Stored entries:
=== Section Start ===

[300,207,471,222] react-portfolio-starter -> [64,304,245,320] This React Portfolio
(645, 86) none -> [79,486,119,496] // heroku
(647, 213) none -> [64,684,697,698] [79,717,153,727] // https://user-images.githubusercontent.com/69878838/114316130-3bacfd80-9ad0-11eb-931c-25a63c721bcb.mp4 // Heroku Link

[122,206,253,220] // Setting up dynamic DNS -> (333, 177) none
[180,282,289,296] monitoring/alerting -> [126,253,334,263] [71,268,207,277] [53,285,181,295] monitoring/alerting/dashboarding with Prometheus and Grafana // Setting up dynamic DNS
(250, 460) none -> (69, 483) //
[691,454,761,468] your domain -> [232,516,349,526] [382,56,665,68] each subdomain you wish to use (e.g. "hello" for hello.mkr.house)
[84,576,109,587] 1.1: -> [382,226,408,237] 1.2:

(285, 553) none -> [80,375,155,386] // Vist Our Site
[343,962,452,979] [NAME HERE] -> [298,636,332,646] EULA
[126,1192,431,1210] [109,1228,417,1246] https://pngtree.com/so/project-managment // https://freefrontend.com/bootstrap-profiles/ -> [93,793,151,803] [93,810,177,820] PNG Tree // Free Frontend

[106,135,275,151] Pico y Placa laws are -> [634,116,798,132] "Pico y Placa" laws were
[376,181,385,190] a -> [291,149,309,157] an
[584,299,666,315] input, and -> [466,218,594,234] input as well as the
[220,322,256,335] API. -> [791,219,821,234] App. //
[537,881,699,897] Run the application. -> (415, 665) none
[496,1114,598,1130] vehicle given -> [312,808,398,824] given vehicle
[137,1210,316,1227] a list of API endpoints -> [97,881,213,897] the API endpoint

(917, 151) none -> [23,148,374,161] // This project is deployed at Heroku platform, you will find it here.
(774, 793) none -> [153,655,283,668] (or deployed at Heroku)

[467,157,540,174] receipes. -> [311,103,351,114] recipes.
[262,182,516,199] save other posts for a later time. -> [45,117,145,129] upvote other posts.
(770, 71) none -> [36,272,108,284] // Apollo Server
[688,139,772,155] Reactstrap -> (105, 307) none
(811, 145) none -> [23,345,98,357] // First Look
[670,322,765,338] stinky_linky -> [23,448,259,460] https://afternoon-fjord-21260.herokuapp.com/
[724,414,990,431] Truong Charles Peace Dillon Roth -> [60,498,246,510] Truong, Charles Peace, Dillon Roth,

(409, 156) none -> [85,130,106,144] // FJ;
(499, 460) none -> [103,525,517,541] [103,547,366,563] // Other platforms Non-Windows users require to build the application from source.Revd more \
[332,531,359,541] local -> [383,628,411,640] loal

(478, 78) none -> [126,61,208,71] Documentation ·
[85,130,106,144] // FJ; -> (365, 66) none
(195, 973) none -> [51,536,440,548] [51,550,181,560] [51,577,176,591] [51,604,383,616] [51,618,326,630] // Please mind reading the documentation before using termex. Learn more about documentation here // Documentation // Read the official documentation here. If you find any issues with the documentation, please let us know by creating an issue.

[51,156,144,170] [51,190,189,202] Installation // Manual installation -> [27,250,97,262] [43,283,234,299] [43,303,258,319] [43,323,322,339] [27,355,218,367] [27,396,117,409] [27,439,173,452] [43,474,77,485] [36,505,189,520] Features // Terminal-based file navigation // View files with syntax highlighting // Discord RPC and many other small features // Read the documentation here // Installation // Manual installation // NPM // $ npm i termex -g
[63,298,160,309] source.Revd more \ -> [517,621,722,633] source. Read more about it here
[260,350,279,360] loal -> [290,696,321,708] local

=== Section End ===

How many lines in the data contain "Revd"? Answer with the number alone.

2